WHAT NEEDS TO BE DONE - Copy out each line in the listing below where the word "armazenados" appears.

RECORDS FOR THIS TASK -
----------
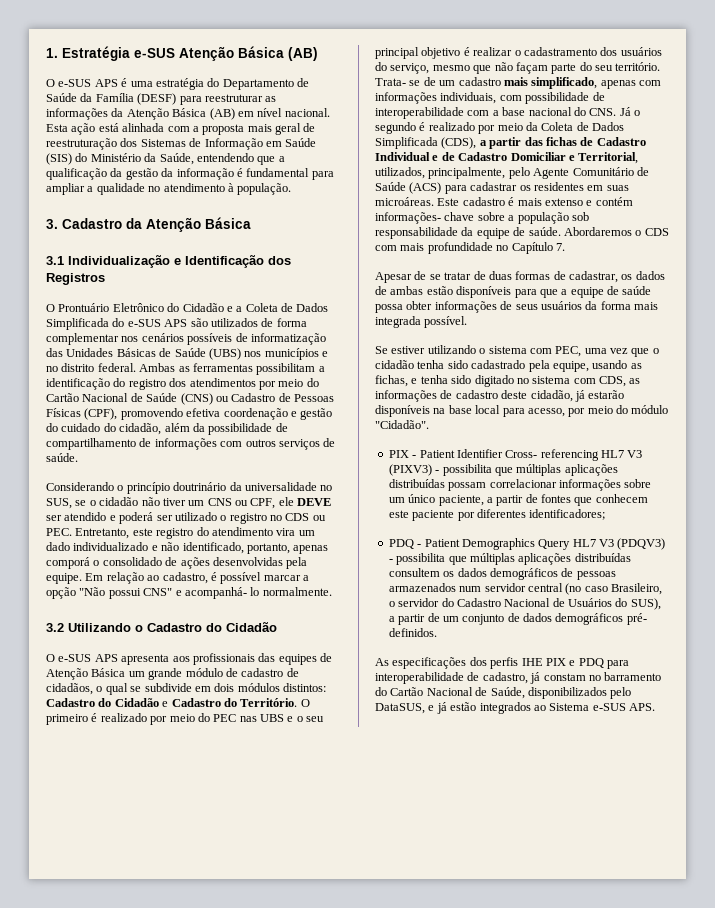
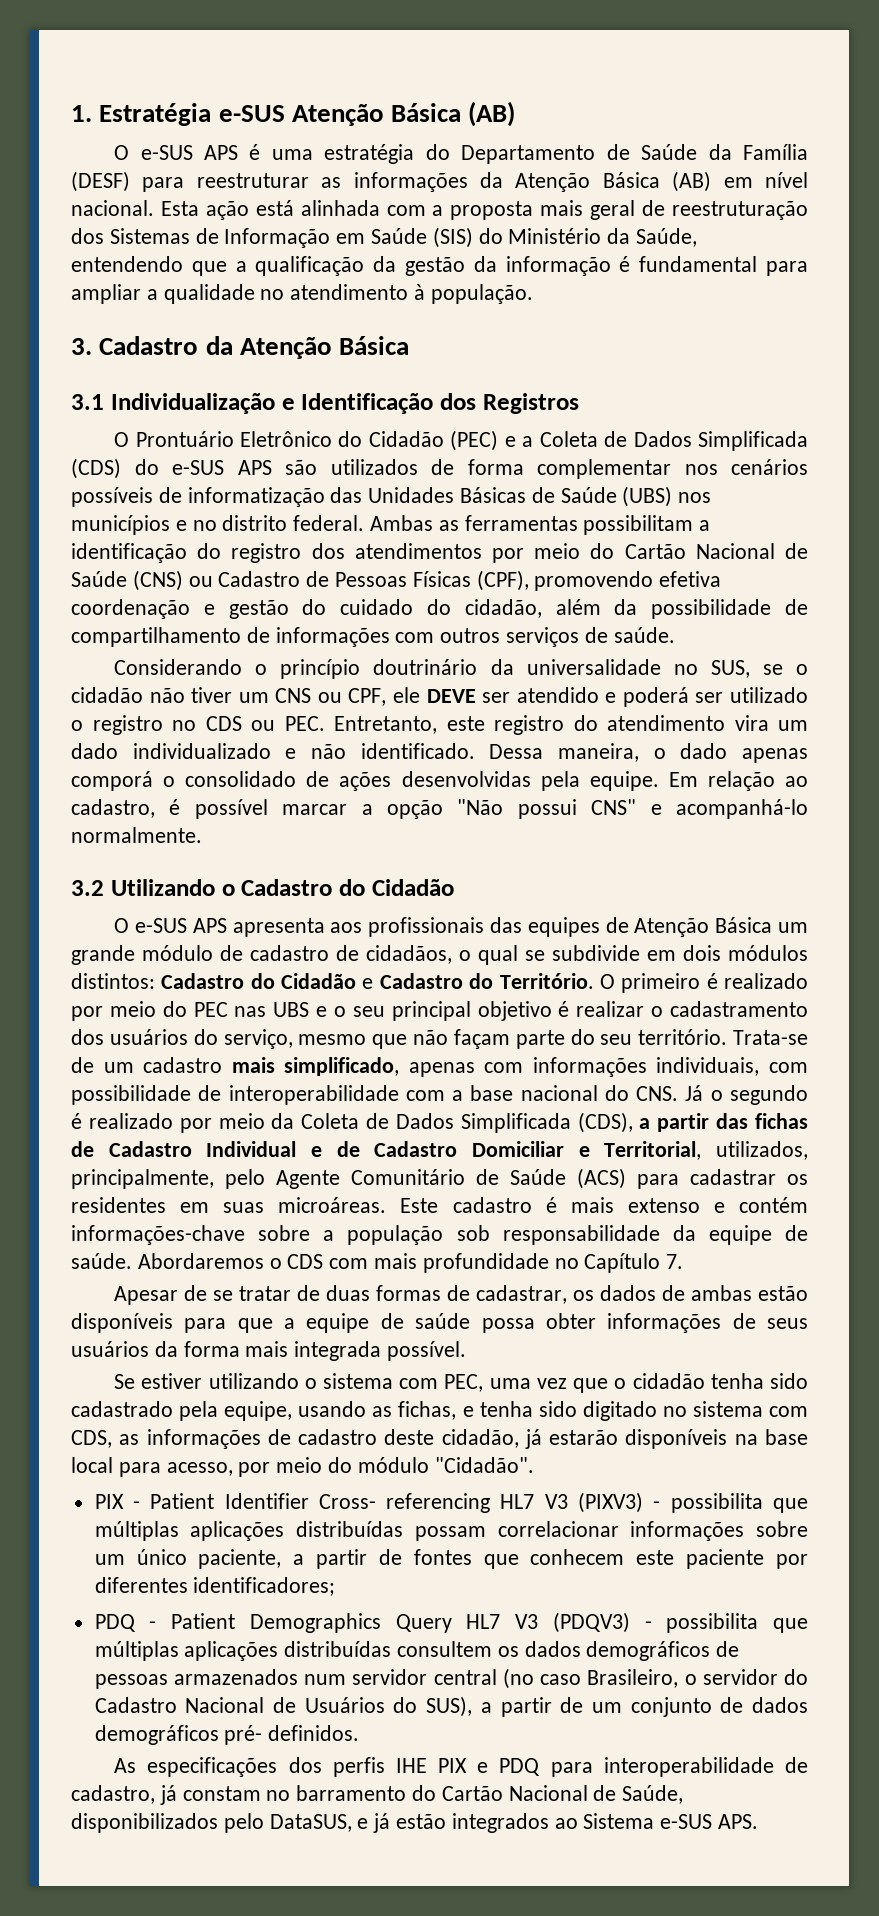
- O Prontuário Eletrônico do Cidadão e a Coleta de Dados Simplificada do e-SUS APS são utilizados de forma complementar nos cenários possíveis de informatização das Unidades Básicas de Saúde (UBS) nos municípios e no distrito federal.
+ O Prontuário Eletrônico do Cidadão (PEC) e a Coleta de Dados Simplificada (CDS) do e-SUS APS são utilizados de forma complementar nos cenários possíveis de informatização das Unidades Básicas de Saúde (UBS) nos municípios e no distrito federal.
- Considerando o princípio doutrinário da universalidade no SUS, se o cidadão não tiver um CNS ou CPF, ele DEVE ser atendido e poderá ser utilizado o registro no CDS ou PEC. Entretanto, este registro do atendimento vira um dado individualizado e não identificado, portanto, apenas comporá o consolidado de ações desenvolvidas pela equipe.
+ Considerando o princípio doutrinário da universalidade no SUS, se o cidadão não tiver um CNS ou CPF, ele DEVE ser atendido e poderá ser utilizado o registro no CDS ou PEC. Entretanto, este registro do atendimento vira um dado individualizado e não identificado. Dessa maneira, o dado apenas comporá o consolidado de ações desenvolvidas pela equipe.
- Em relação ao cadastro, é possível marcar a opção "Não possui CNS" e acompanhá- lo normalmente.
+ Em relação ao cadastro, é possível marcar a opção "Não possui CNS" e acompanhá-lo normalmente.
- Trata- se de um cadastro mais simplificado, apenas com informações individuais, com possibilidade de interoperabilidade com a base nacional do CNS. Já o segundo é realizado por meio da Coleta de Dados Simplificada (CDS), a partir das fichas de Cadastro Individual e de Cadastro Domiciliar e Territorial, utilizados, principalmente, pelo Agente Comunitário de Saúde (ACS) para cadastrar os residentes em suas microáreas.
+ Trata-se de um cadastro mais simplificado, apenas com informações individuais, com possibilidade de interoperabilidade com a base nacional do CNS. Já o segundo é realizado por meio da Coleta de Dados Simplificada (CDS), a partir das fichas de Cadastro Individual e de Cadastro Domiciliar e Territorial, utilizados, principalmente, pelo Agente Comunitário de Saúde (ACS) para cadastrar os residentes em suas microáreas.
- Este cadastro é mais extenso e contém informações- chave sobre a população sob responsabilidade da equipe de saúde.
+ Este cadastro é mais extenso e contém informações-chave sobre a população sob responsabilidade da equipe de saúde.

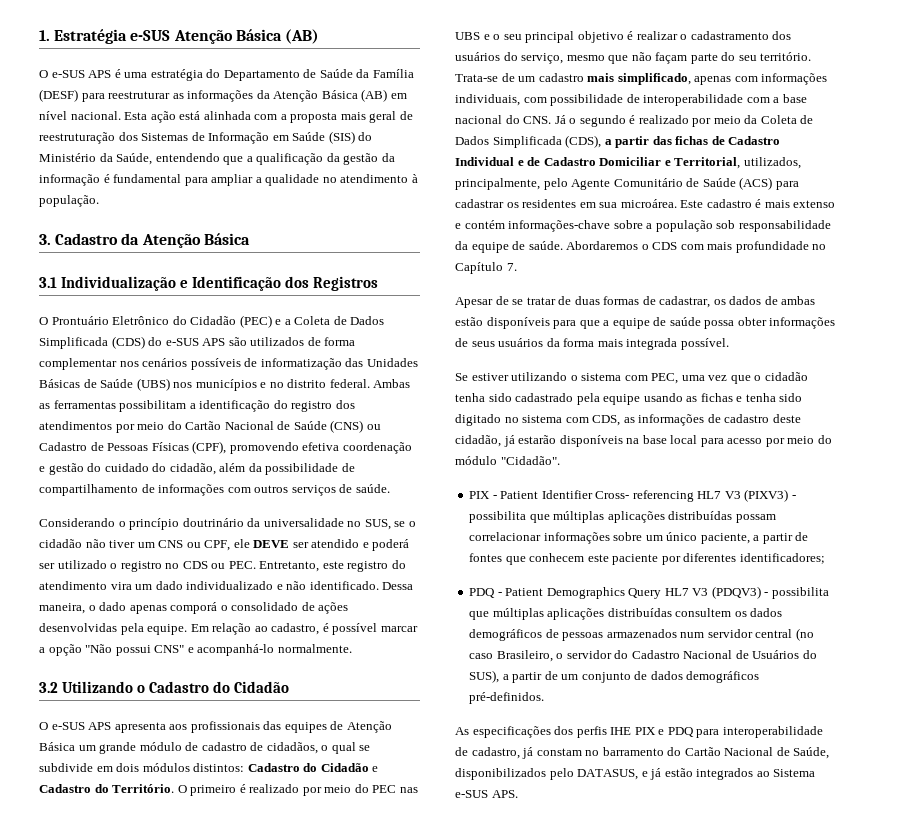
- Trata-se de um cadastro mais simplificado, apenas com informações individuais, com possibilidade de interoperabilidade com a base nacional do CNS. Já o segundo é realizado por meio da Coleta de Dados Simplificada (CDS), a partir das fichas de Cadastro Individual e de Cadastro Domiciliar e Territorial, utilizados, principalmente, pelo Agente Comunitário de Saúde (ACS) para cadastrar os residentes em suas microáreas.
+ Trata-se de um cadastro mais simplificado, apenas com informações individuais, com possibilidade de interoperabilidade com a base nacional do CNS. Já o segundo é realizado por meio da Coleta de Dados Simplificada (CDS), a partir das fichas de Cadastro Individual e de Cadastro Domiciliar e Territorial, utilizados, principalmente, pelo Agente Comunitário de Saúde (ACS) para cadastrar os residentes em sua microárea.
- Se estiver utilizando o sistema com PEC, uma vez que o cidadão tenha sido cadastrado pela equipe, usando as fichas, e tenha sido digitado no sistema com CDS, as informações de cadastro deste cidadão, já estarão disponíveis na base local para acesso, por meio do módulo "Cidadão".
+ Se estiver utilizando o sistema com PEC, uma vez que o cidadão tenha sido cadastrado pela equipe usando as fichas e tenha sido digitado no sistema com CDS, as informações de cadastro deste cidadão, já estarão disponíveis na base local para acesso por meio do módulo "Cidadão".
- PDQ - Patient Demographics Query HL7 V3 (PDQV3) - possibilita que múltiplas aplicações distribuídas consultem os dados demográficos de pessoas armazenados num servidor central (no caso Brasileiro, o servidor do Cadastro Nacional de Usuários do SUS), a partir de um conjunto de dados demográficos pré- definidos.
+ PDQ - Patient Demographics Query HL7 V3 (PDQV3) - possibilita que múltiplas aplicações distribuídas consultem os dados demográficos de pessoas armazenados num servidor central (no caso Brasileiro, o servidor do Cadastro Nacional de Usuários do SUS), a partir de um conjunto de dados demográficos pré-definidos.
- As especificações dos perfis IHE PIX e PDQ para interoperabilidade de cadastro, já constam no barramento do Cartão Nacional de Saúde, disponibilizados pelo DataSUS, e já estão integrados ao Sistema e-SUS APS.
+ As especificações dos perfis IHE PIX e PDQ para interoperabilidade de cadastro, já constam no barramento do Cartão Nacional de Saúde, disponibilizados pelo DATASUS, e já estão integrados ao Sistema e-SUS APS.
----------
REPLY -
- PDQ - Patient Demographics Query HL7 V3 (PDQV3) - possibilita que múltiplas aplicações distribuídas consultem os dados demográficos de pessoas armazenados num servidor central (no caso Brasileiro, o servidor do Cadastro Nacional de Usuários do SUS), a partir de um conjunto de dados demográficos pré- definidos.
+ PDQ - Patient Demographics Query HL7 V3 (PDQV3) - possibilita que múltiplas aplicações distribuídas consultem os dados demográficos de pessoas armazenados num servidor central (no caso Brasileiro, o servidor do Cadastro Nacional de Usuários do SUS), a partir de um conjunto de dados demográficos pré-definidos.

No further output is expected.